Considerations for Medical Student Research

Pre-clerkship years are often an opportune time for medical students to conduct original research and produce publications, while acquiring skills in scientific inquiry and communication. In response to the spread of SARS-CoV-2, laboratories at McGill and Harvard were largely shuttered beginning in mid-March. Among the many medical students affected, Harvard's clinician-scientists in training might have faced the greatest repercussions of the ensuing hiatus in research. The laboratory ramp-down coincided with nearly three months of dedicated research time in the pre-clerkship curriculum for most MD-PhD students, impinging on a critical period for students' exploration of research interests prior to beginning doctoral work. To miss this opportunity might have notable implications for students with otherwise limited access to mentorship in laboratory-based research, especially those underrepresented in science.

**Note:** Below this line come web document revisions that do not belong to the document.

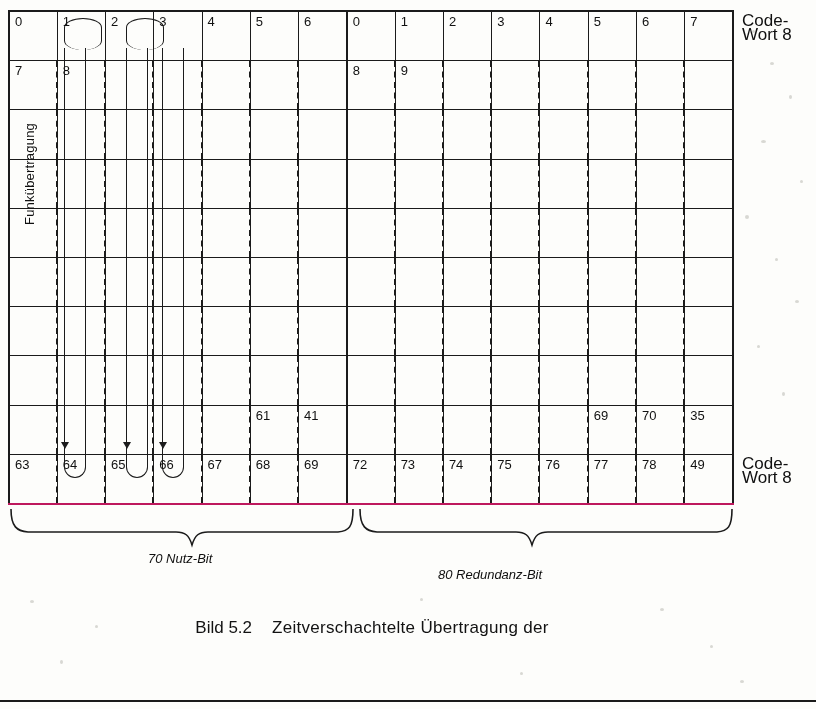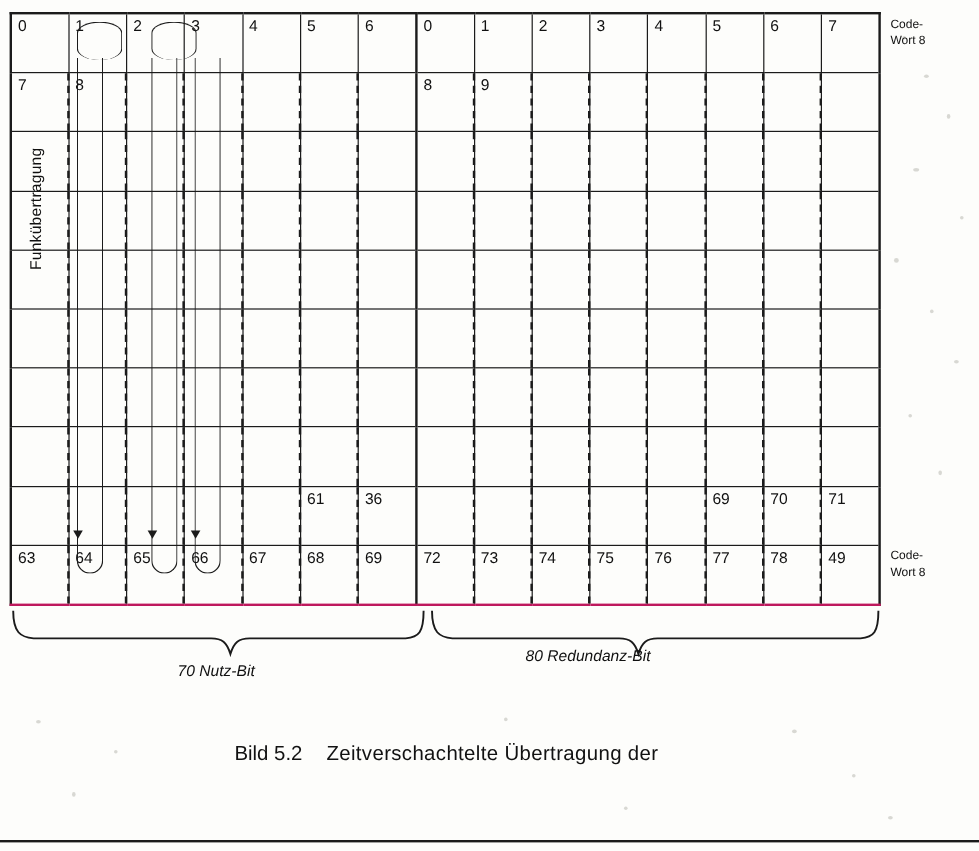"Code-" .code-label { font-size: 10px -> 17px }
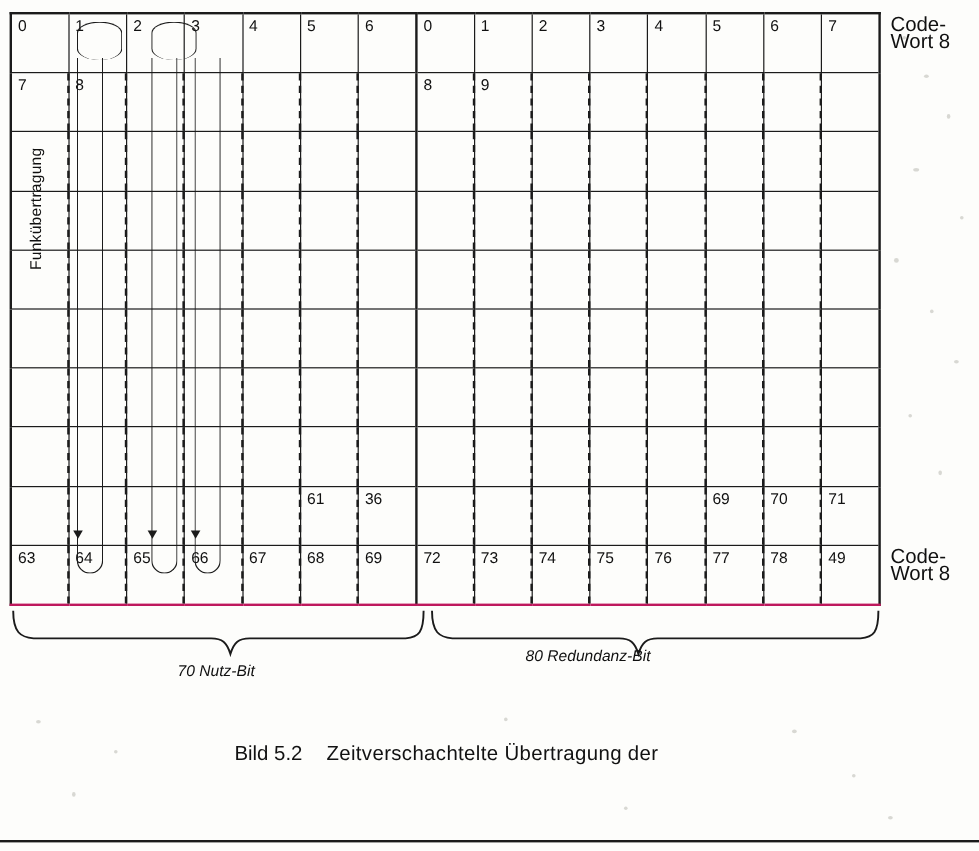"36" td.sep-right { text: 36 -> 41 }
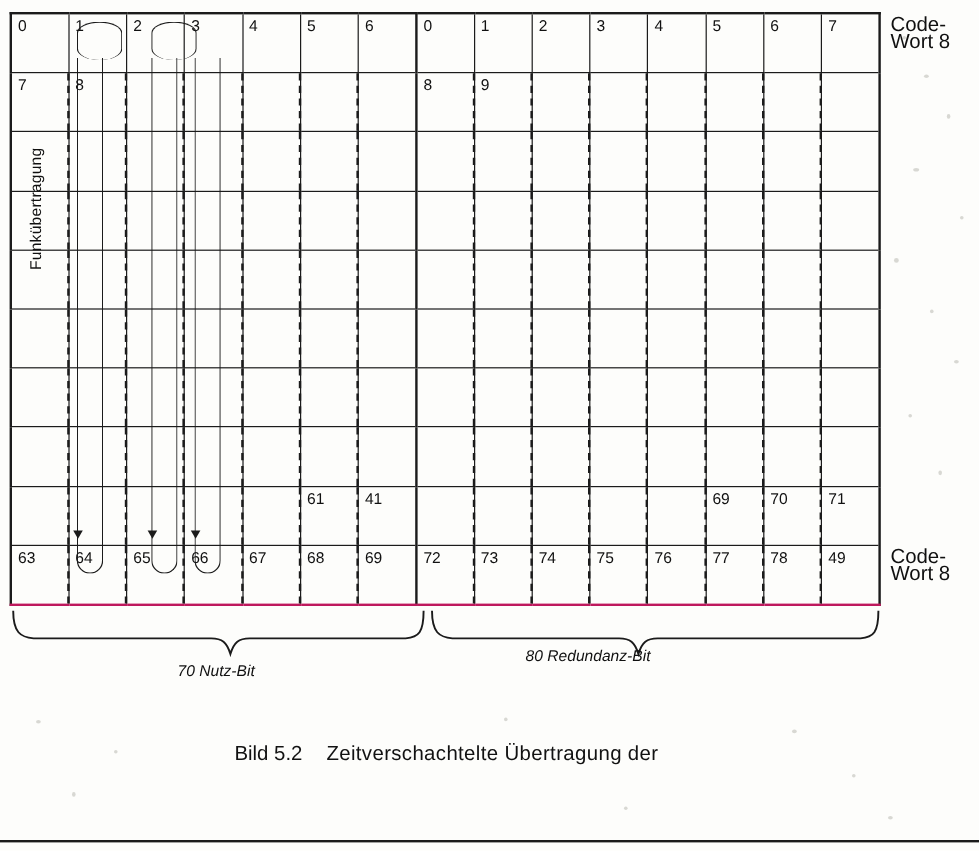"71" td.lastcol { text: 71 -> 35 }
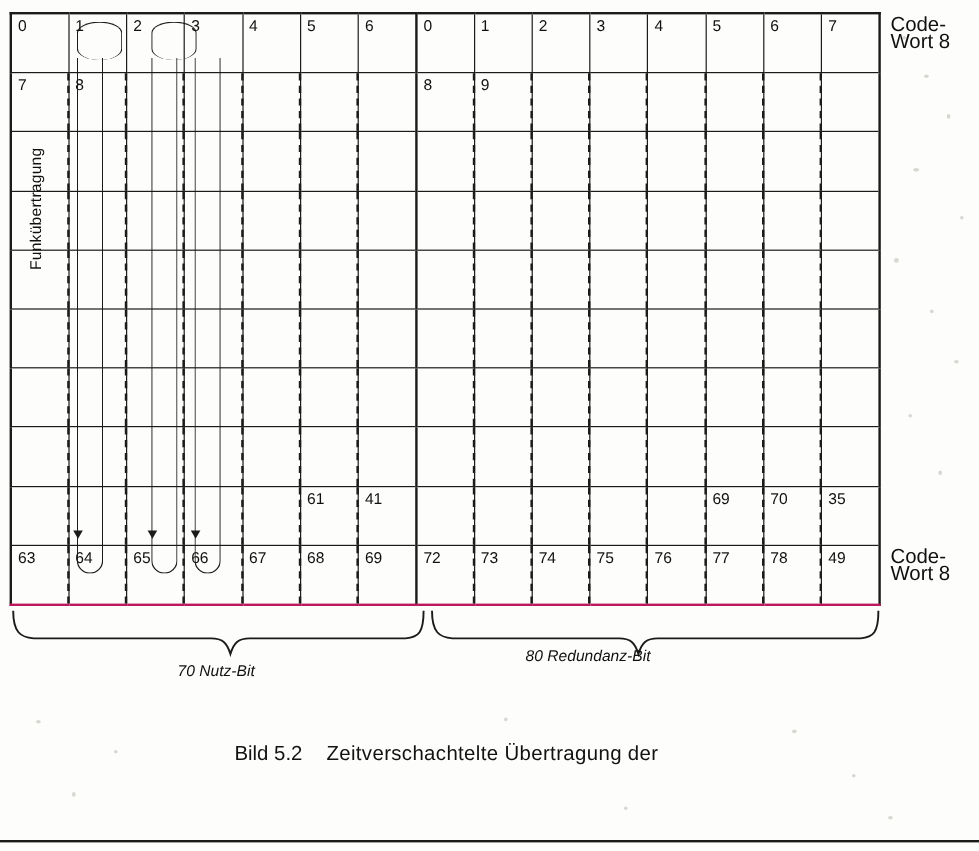"80 Redundanz-Bit" #brace-label-right { top: 34px -> 62px }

In order to accommodate social-distancing guidelines, physician-scientists in training have redesigned their research rotations. Some students have planned revised laboratory experiments not requiring in-person training from other laboratory members. Others have opted for rotations involving computational research in fields as diverse as software engineering and public health studies. Such endeavours have allowed these students to work remotely without placing themselves or others at risk of infection. We surmise that the shift away from bench research might reveal novel opportunities for medical students' engagement in computational work, especially as artificial intelligence and automation begin their inevitable integration into clinical practice. Exposing clinician-scientists in training to this work might prove fruitful as knowledge of computational techniques becomes increasingly valuable in medicine.


IV. Conclusion

The emergence of COVID-19 marks an unprecedented disruption to medical education requiring intense and prompt attention from educators in both Canada and the United States. While the response from McGill and Harvard faculty and medical students alike has been to rise to the monumental challenge of a virtualized medical education, the reversion to didactic lectures has reiterated the historical narrative of in-person bedside teachings as imperative to medical students' clinical competency in the pre-clerkship years of training. These obligatory adaptations to the medical curriculum have emphasized the need for in-person components in anatomy education that allow manual manipulation to appreciate structural orientation, a heightened need for greater COVID-specific education to better prepare medical students for an eventual reintroduction into the clinical environment, and a greater need for ethics courses to shed light on the disproportional impact such pandemics have on vulnerable populations. Nevertheless, COVID-19 has taught a valuable lesson to faculty and medical students, highlighting the need to be agile in an ever-changing world. The profound effects of COVID-19 may forever change the approach to medical education for future physicians.